The idea of a yuletide special set in the galaxy far, far away got a shot at redemption with an animated, LEGO-inspired holiday event set after the events of Episode IX: The Rise of Skywalker. Now streaming on Disney+, the LEGO Star Wars Holiday Special was well-received by critics and currently holds a 70 percent on Rotten Tomatoes (a stark contrast to the 27 percent of the '78 original).

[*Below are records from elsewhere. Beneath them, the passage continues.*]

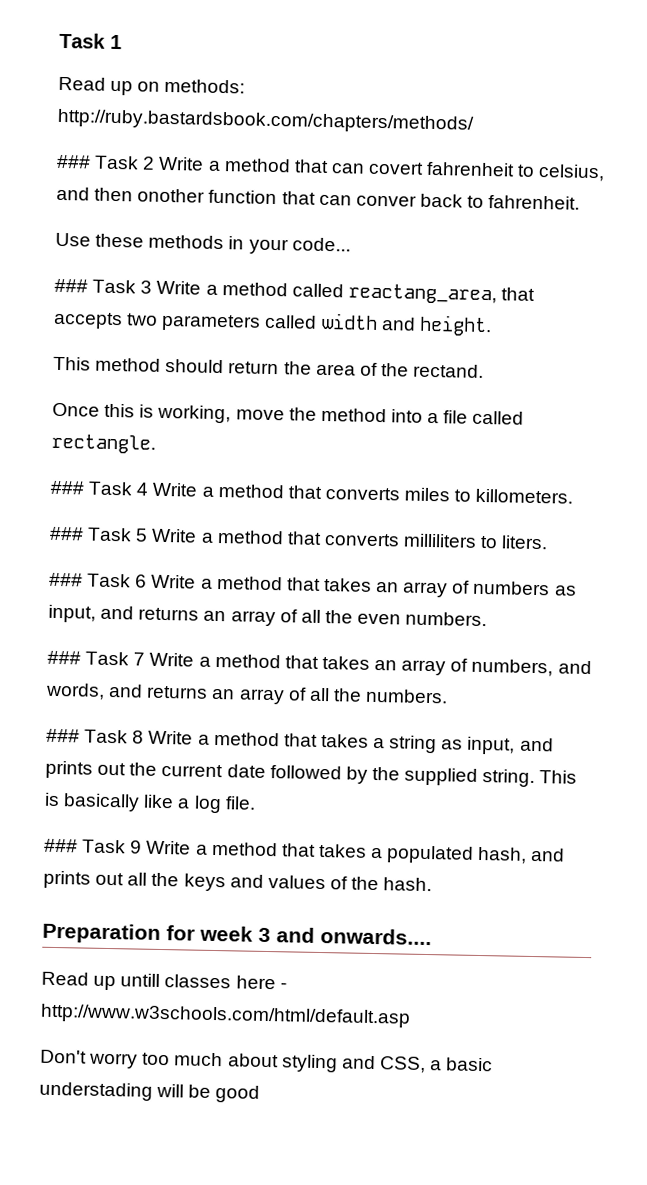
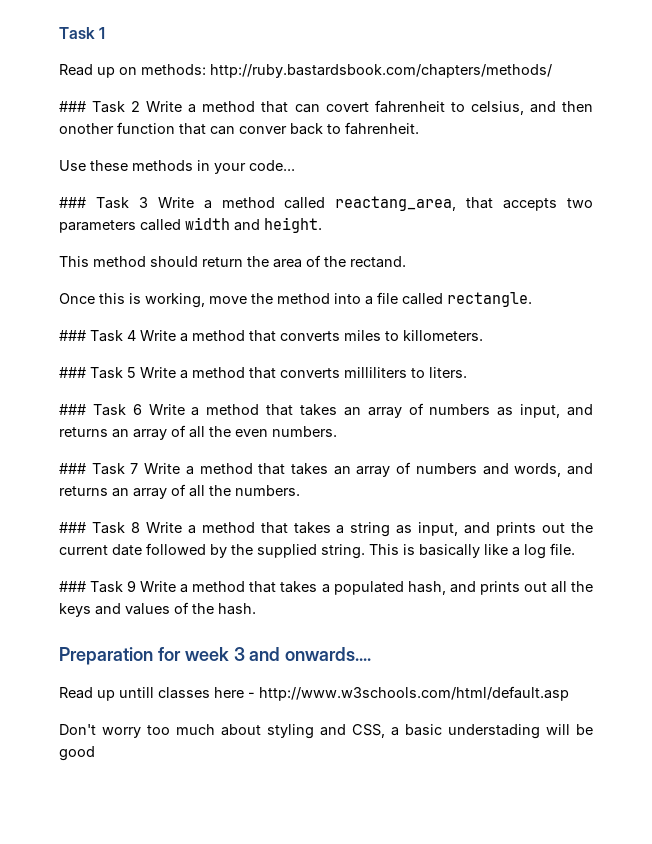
- ### Task 7 Write a method that takes an array of numbers, and words, and returns an array of all the numbers.
+ ### Task 7 Write a method that takes an array of numbers and words, and returns an array of all the numbers.

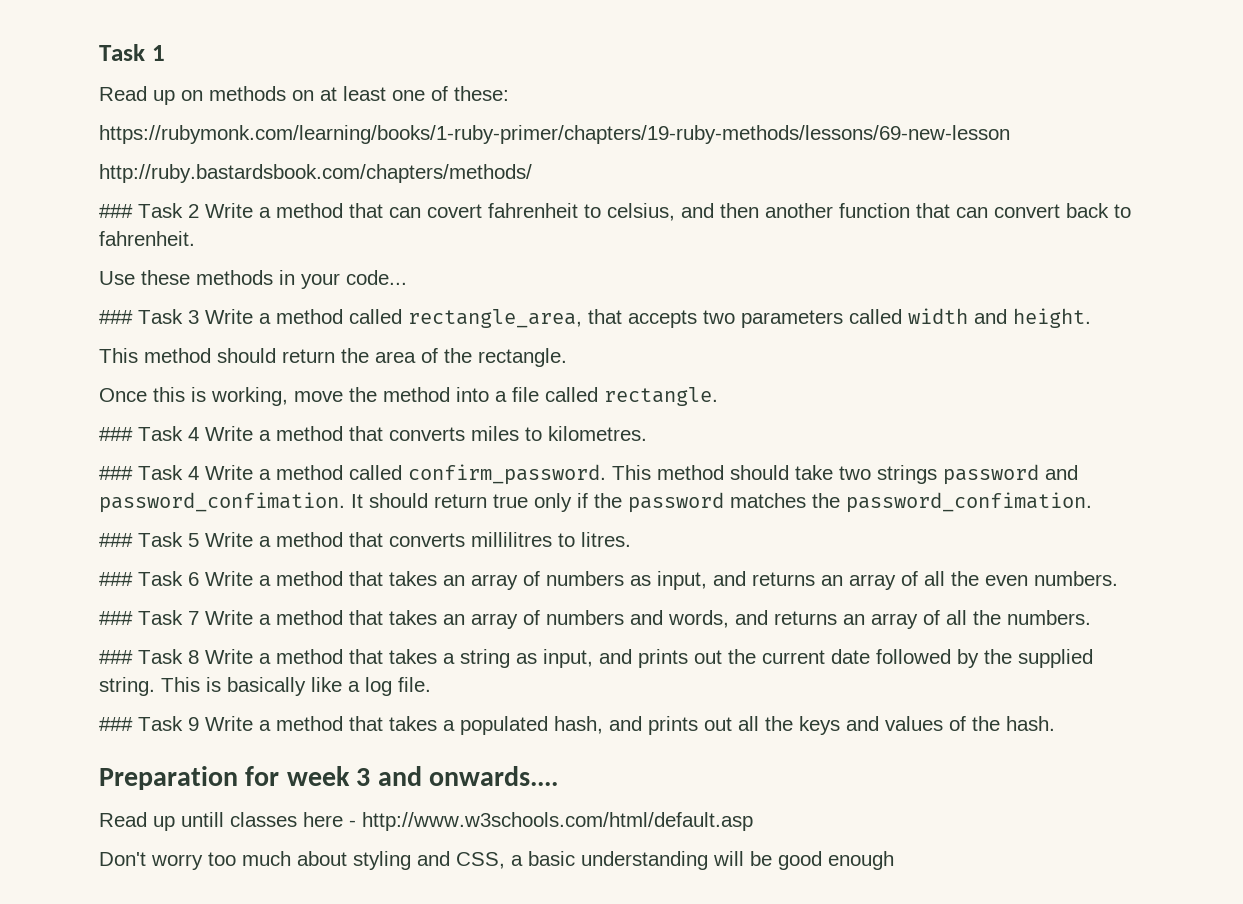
- Read up on methods: http://ruby.bastardsbook.com/chapters/methods/
+ Read up on methods on at least one of these:
+ https://rubymonk.com/learning/books/1-ruby-primer/chapters/19-ruby-methods/lessons/69-new-lesson
+ http://ruby.bastardsbook.com/chapters/methods/
- ### Task 2 Write a method that can covert fahrenheit to celsius, and then onother function that can conver back to fahrenheit.
+ ### Task 2 Write a method that can covert fahrenheit to celsius, and then another function that can convert back to fahrenheit.
- ### Task 3 Write a method called reactang_area, that accepts two parameters called width and height.
+ ### Task 3 Write a method called rectangle_area, that accepts two parameters called width and height.
- This method should return the area of the rectand.
+ This method should return the area of the rectangle.
- ### Task 4 Write a method that converts miles to killometers.
+ ### Task 4 Write a method that converts miles to kilometres.
+ ### Task 4 Write a method called confirm_password. This method should take two strings password and password_confimation. It should return true only if the password matches the password_confimation.
- ### Task 5 Write a method that converts milliliters to liters.
+ ### Task 5 Write a method that converts millilitres to litres.
- Don't worry too much about styling and CSS, a basic understading will be good
+ Don't worry too much about styling and CSS, a basic understanding will be good enough

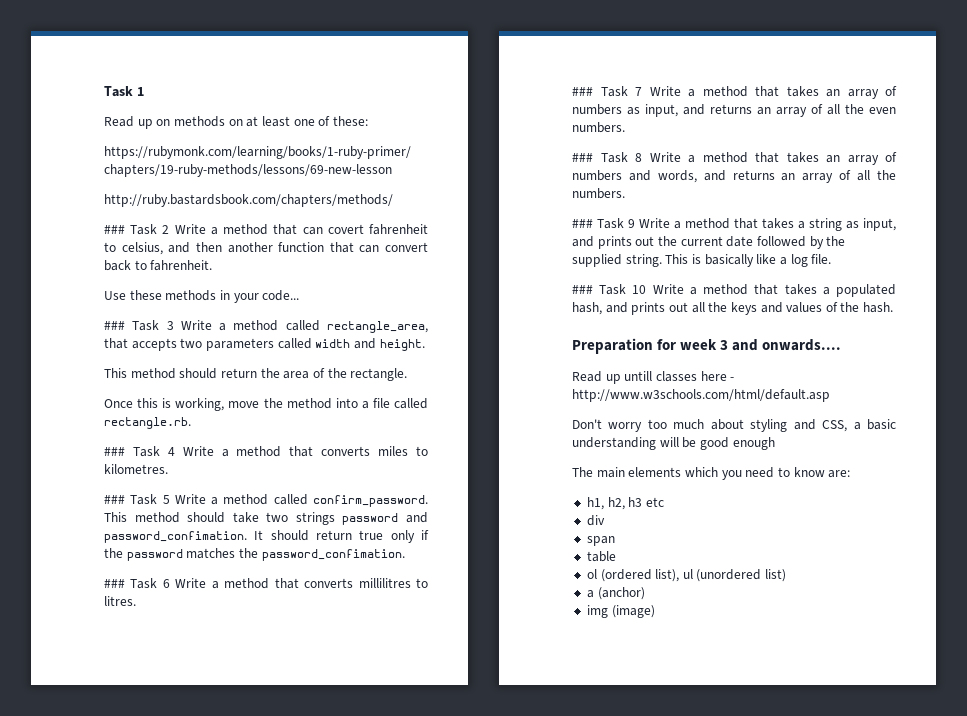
- Once this is working, move the method into a file called rectangle.
+ Once this is working, move the method into a file called rectangle.rb.
- ### Task 4 Write a method called confirm_password.
+ ### Task 5 Write a method called confirm_password.
- ### Task 5 Write a method that converts millilitres to litres.
+ ### Task 6 Write a method that converts millilitres to litres.
- ### Task 6 Write a method that takes an array of numbers as input, and returns an array of all the even numbers.
+ ### Task 7 Write a method that takes an array of numbers as input, and returns an array of all the even numbers.
- ### Task 7 Write a method that takes an array of numbers and words, and returns an array of all the numbers.
+ ### Task 8 Write a method that takes an array of numbers and words, and returns an array of all the numbers.
- ### Task 8 Write a method that takes a string as input, and prints out the current date followed by the supplied string.
+ ### Task 9 Write a method that takes a string as input, and prints out the current date followed by the supplied string.
- ### Task 9 Write a method that takes a populated hash, and prints out all the keys and values of the hash.
+ ### Task 10 Write a method that takes a populated hash, and prints out all the keys and values of the hash.
+ The main elements which you need to know are:
+ h1, h2, h3 etc
+ div
+ span
+ table
+ ol (ordered list), ul (unordered list)
+ a (anchor)
+ img (image)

The 14-pound Archives book (yes, we weighed it) also offers up details on Lucas's ideas for a third Star Wars trilogy before Disney purchased Lucasfilm in 2012 and went in a different direction with the new movies. Its story would have revolved around the hurdles to rebuild involved with rebuilding Republic after the fall of the Empire in Return of the Jedi. Darth Maul and his apprentice, Darth Talon (described by Lucas as a "new Darth Vader"), were envisioned as the main antagonists. Despite the intense fan backlash following the release of Phantom Menace, Lucas planned to take an even deeper dive into the midi-chlorians and Whills with his unmade trilogy.

The Star Wars Archives. 1999–2005 is now available from Taschen Books for $200. With such a high price tag, you may need to sell that spare Beskar you've got lying around.